**INSTRUCTIONS FOR THE TASK**
In the records below, the lines between the one holding "html: <div>NDOR</div> ->" and the one holding "left -> center", inclusive, are to be transcribed exactly; no pictures are to be included.

**SUPPLIED MATERIAL**
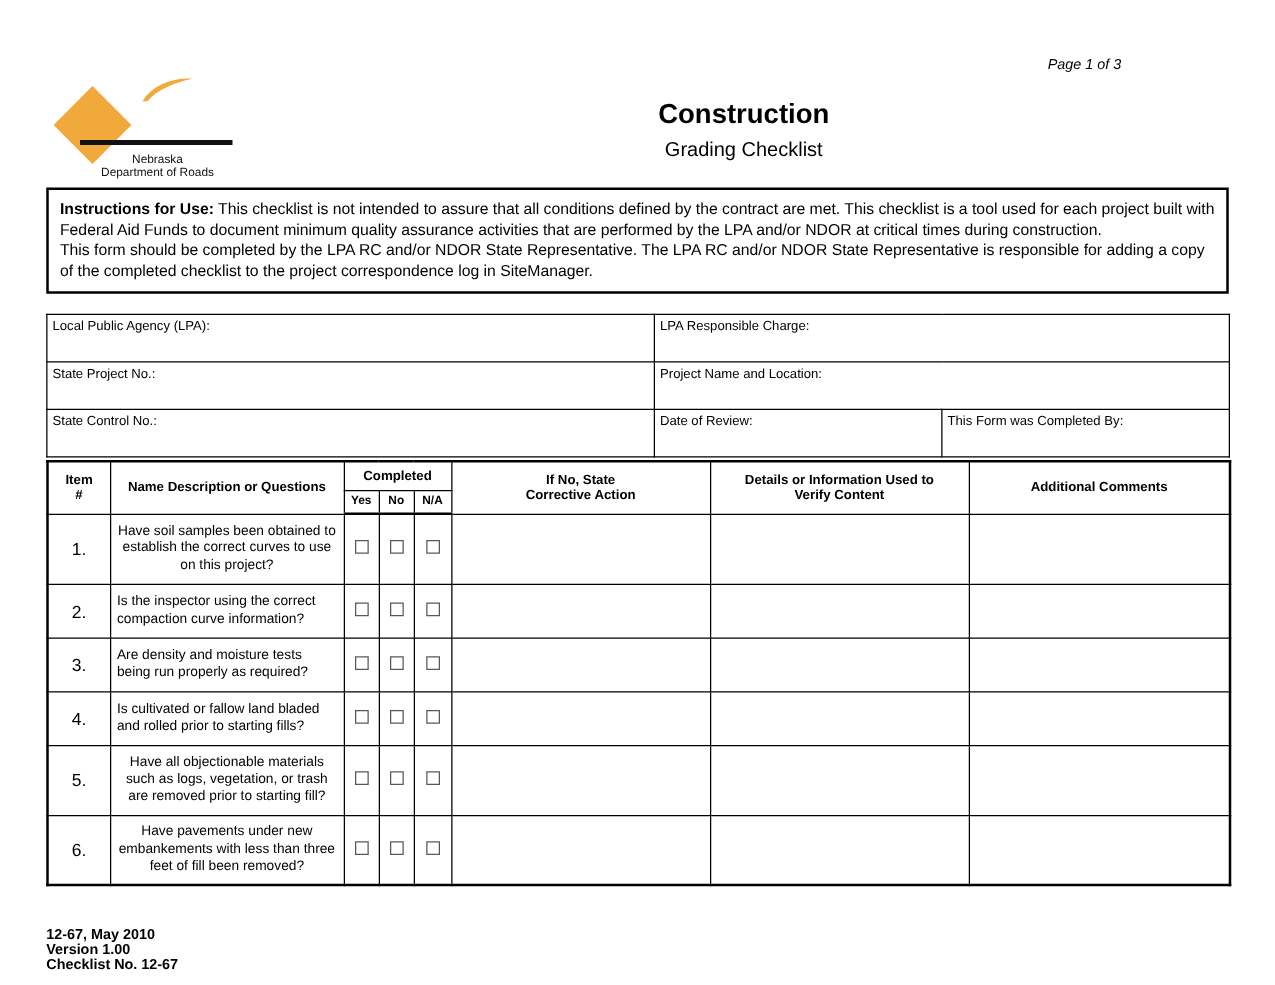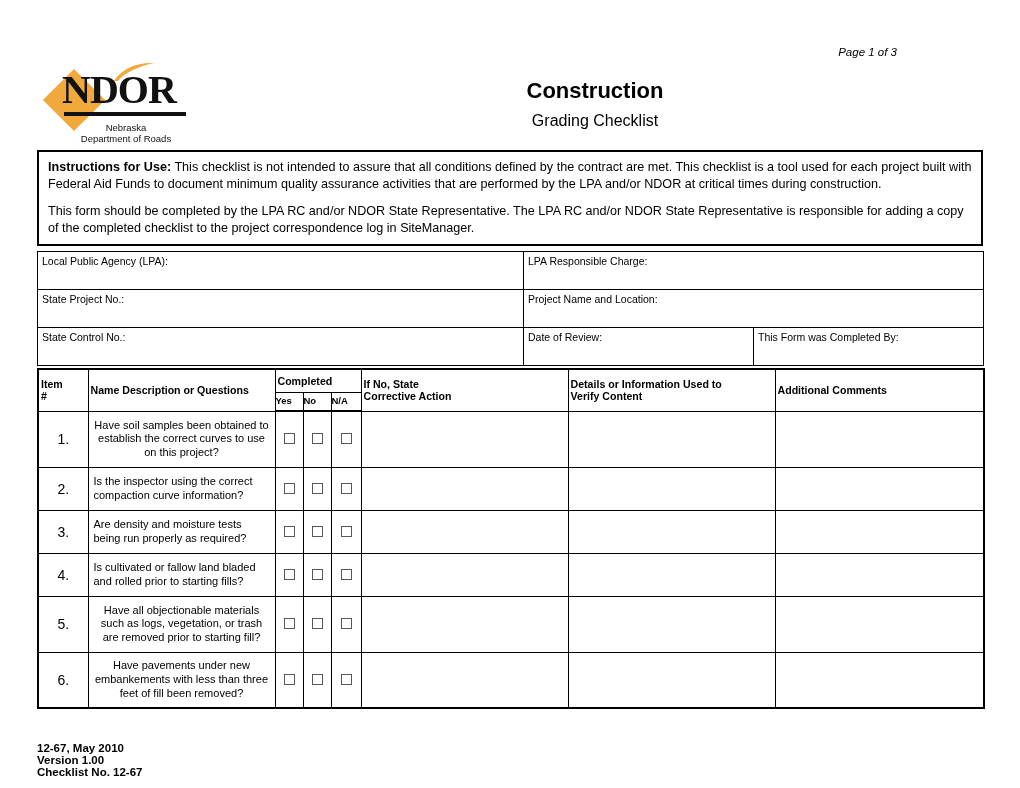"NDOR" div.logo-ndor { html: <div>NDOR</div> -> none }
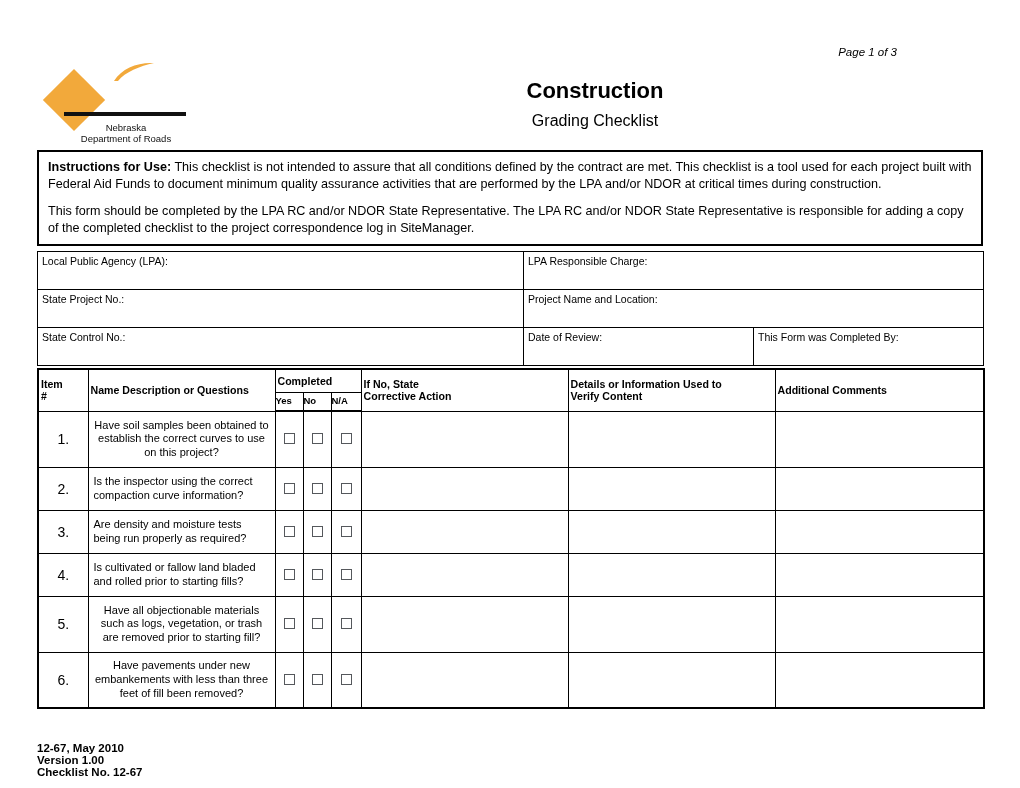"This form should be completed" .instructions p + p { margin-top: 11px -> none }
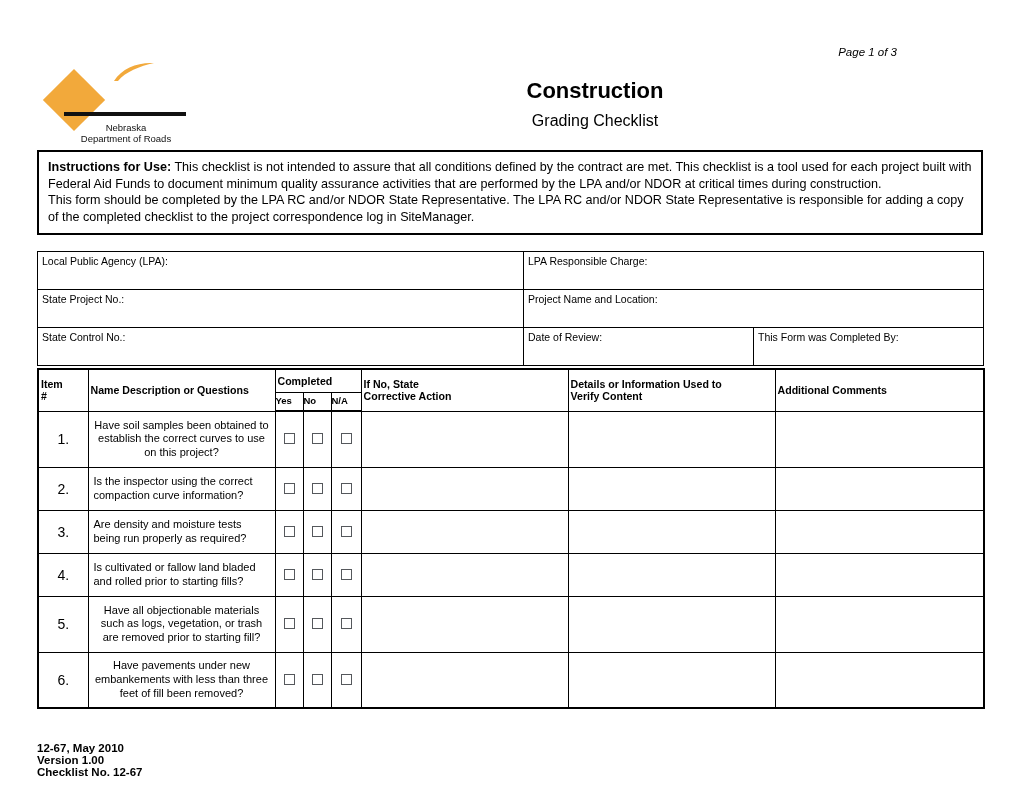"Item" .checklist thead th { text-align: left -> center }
--
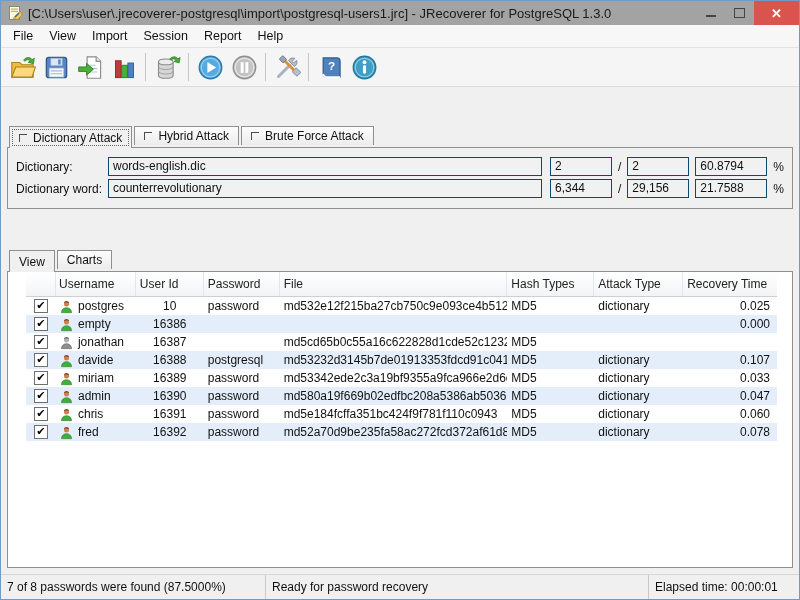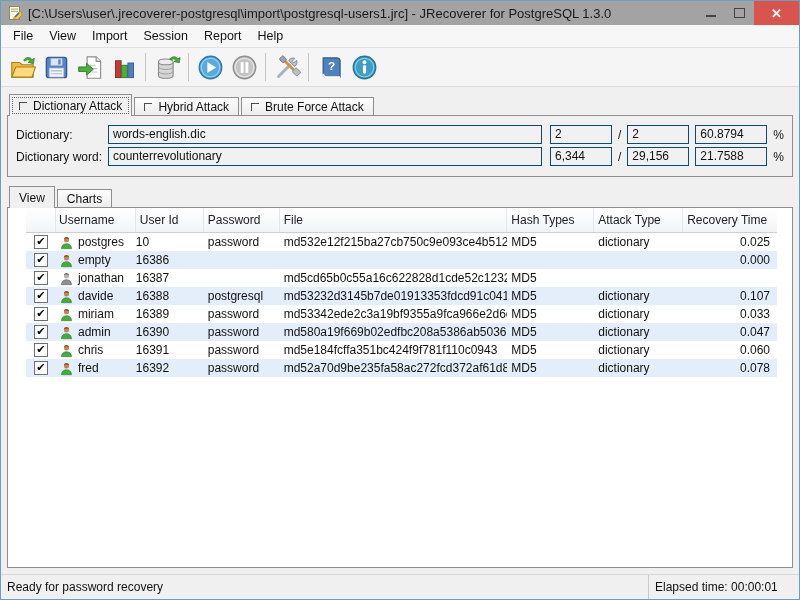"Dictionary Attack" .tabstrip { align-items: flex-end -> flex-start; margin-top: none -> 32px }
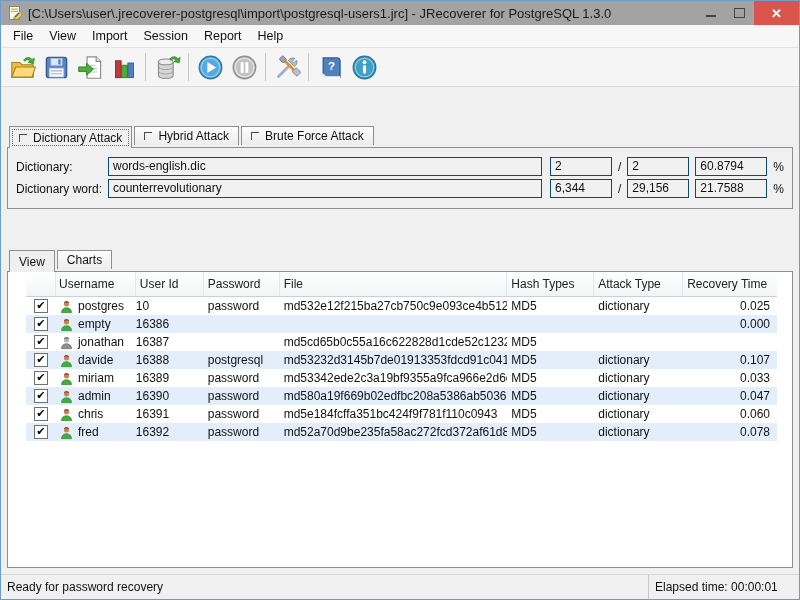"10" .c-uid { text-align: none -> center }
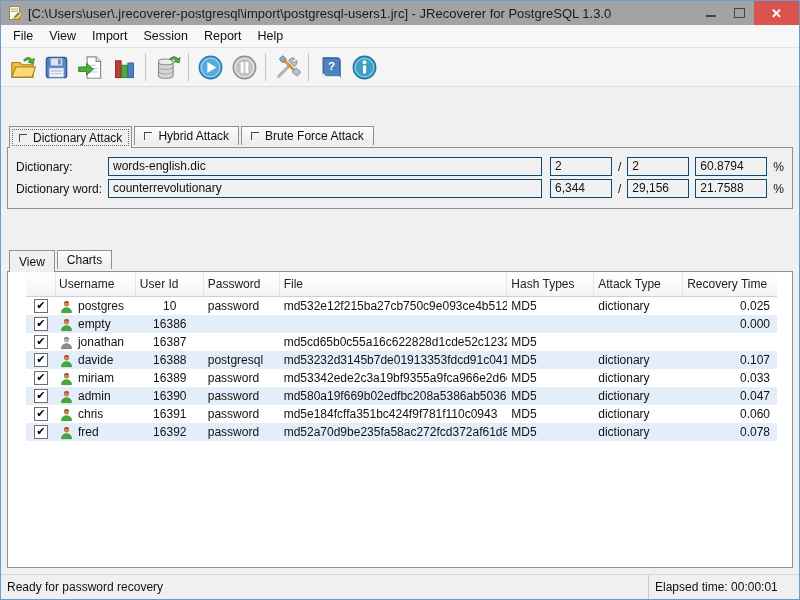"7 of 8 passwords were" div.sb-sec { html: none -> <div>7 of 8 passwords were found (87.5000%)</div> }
...
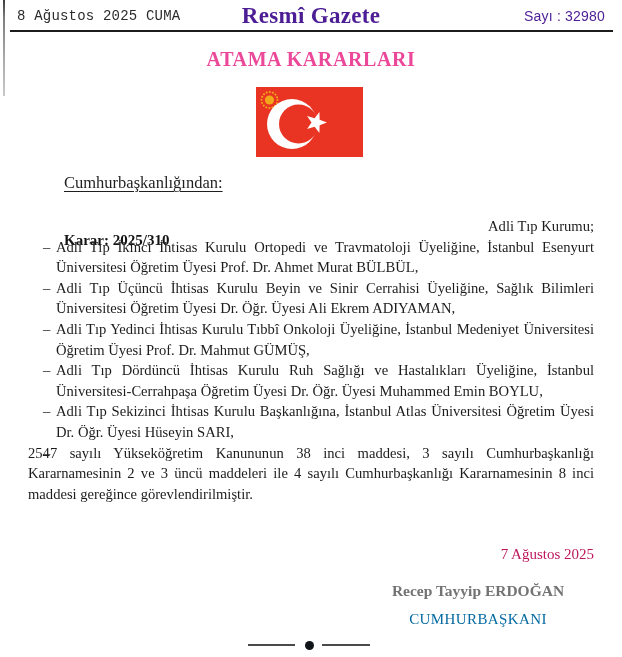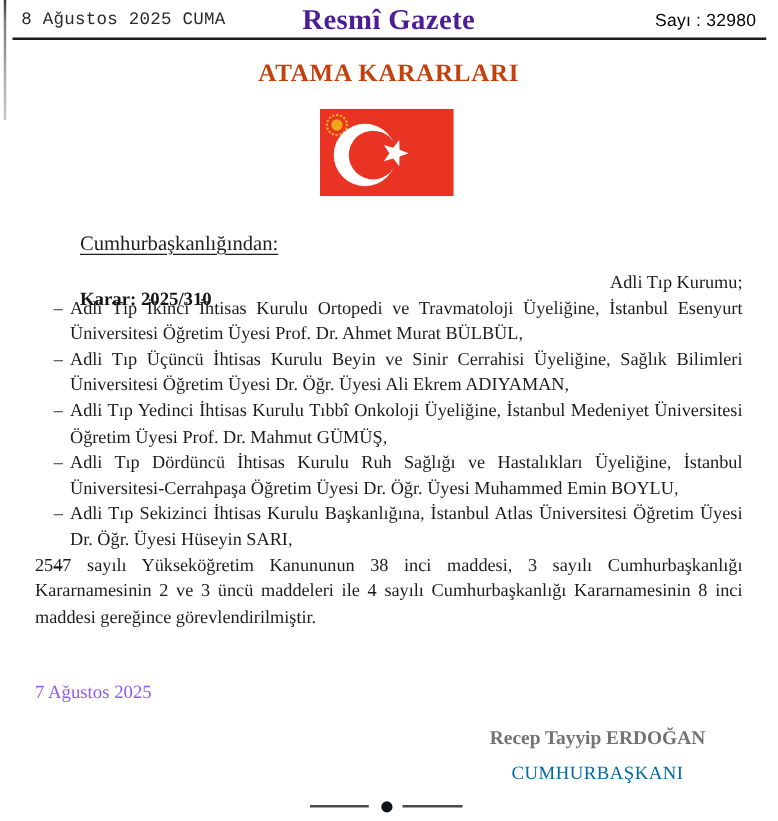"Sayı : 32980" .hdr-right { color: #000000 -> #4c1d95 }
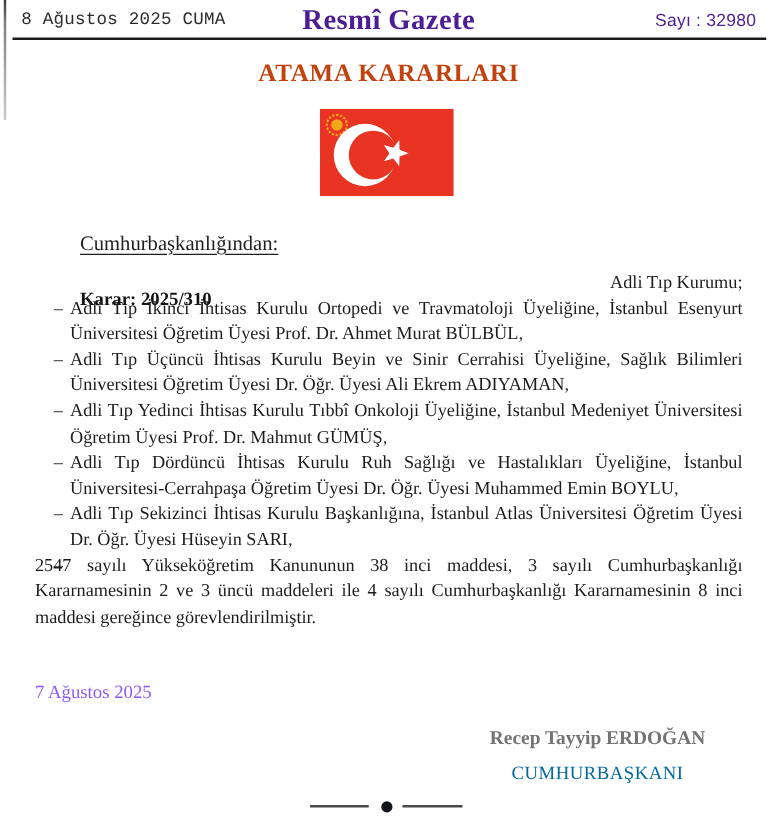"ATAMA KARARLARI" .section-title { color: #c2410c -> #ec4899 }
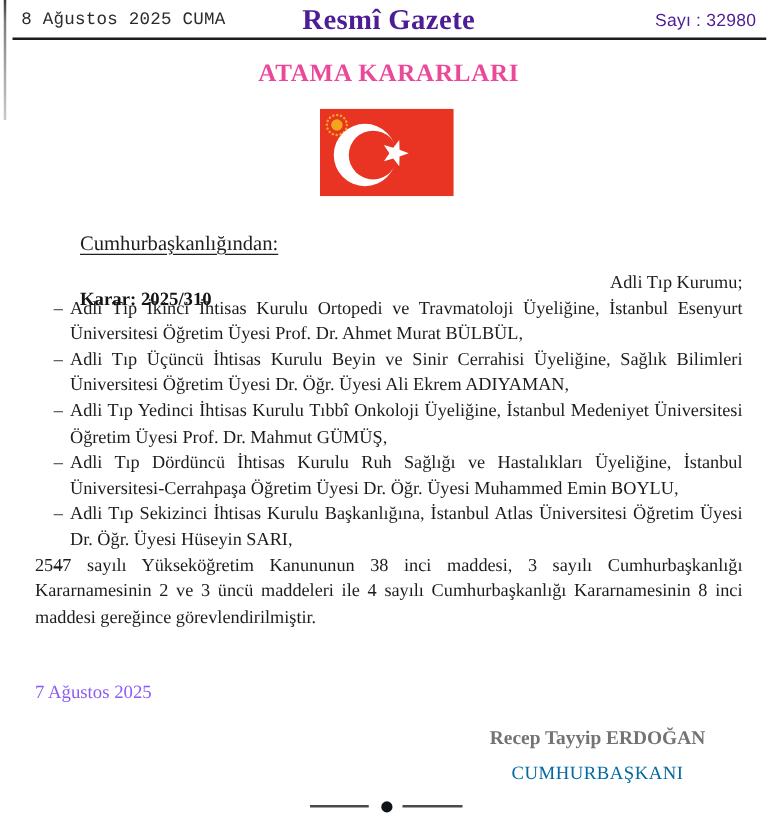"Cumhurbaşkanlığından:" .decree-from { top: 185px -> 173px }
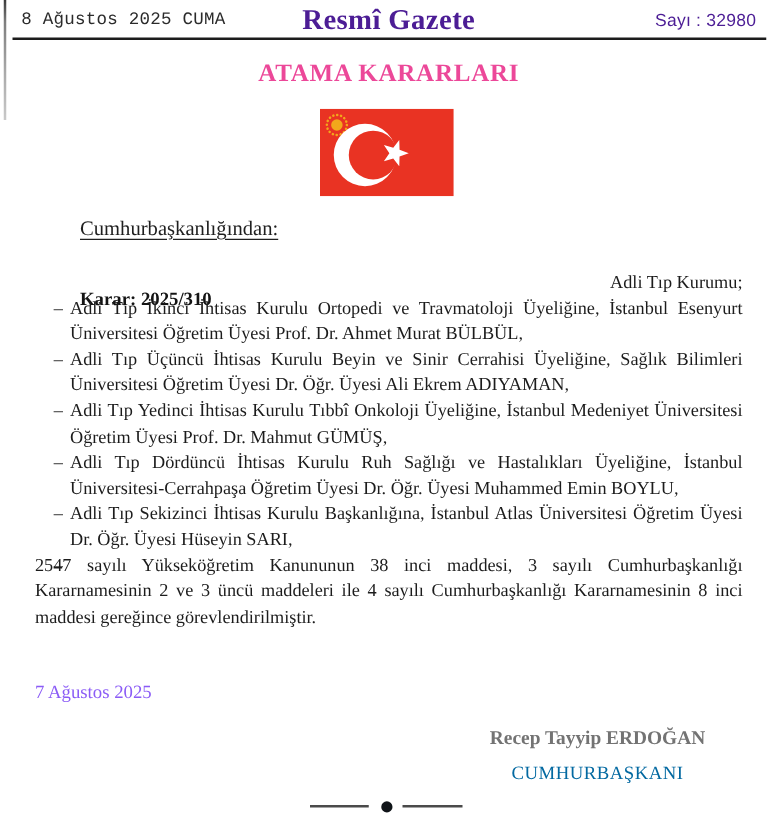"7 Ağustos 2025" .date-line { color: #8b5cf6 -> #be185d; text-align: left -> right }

**EXERCISE RESPONSE**
"NDOR" div.logo-ndor { html: <div>NDOR</div> -> none }
"This form should be completed" .instructions p + p { margin-top: 11px -> none }
"Item" .checklist thead th { text-align: left -> center }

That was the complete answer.